FM11 Effect of switch to INTERGROWTH-21st charts on identification of small-for-gestational age fetuses

FM11 Effect of switch to INTERGROWTH-21st charts on identification of small-for-gestational age fetuses

Fetal Medicine

Information

OBJECTIVE Since the last RCOG Green Top Guideline1, a number of NHS Trusts switched to INTERGROWTH fetal weight charts2. We wanted to assess the effect of their introduction on rate of small-for-gestational age (SGA) fetuses identified antenatally. 

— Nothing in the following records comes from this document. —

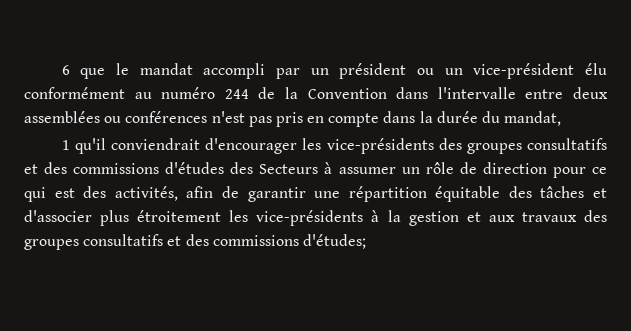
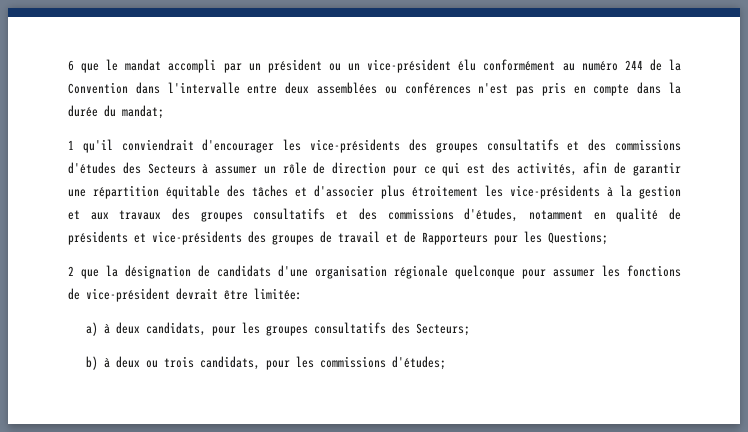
- 6 que le mandat accompli par un président ou un vice-président élu conformément au numéro 244 de la Convention dans l'intervalle entre deux assemblées ou conférences n'est pas pris en compte dans la durée du mandat,
+ 6 que le mandat accompli par un président ou un vice-président élu conformément au numéro 244 de la Convention dans l'intervalle entre deux assemblées ou conférences n'est pas pris en compte dans la durée du mandat;
- 1 qu'il conviendrait d'encourager les vice-présidents des groupes consultatifs et des commissions d'études des Secteurs à assumer un rôle de direction pour ce qui est des activités, afin de garantir une répartition équitable des tâches et d'associer plus étroitement les vice-présidents à la gestion et aux travaux des groupes consultatifs et des commissions d'études;
+ 1 qu'il conviendrait d'encourager les vice-présidents des groupes consultatifs et des commissions d'études des Secteurs à assumer un rôle de direction pour ce qui est des activités, afin de garantir une répartition équitable des tâches et d'associer plus étroitement les vice-présidents à la gestion et aux travaux des groupes consultatifs et des commissions d'études, notamment en qualité de présidents et vice-présidents des groupes de travail et de Rapporteurs pour les Questions;
+ 2 que la désignation de candidats d'une organisation régionale quelconque pour assumer les fonctions de vice-président devrait être limitée:
+ a) à deux candidats, pour les groupes consultatifs des Secteurs;
+ b) à deux ou trois candidats, pour les commissions d'études;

METHOD The analysis was based on units’ own reported screen positive SGA rates published in the Maternity Services Monthly Statistics (MSMS)3. Switch dates from GROW to INTERGROWTH charts were confirmed by a national Freedom of Information survey4. There were 8 units with complete MSMS data and each was matched with two units of similar birthrate that had continued using GROW. Analysis was undertaken using an interrupted time-series logistic regression model with unit-level random intercept, adjusting for the time before and after the switch. 

RESULTS Figure 1 displays the GROW and INTERGROWTH screen positive rates and monthly averages over 8 months of available data pre-and post switch period. The rate stayed constant at an average of 9.4% in the matched GROW-continuing units, but reduced rapidly by 45% with INTERGROWTH, from 9.6% pre- to 5.3% post switch (interrupted time-series OR: 0.51; 95% CI: 0.46 – 0.57).

CONCLUSION The SGA screen positive rate drops immediately by nearly a half with implementation of the INTERGROWTH fetal weight standard, while the matched control group showed no change over the same time period. Such a large reduction in antenatal identification of SGA fetuses is likely to lead to many missed diagnoses of babies at risk of fetal growth restriction and stillbirth, as previously shown in NHS data5.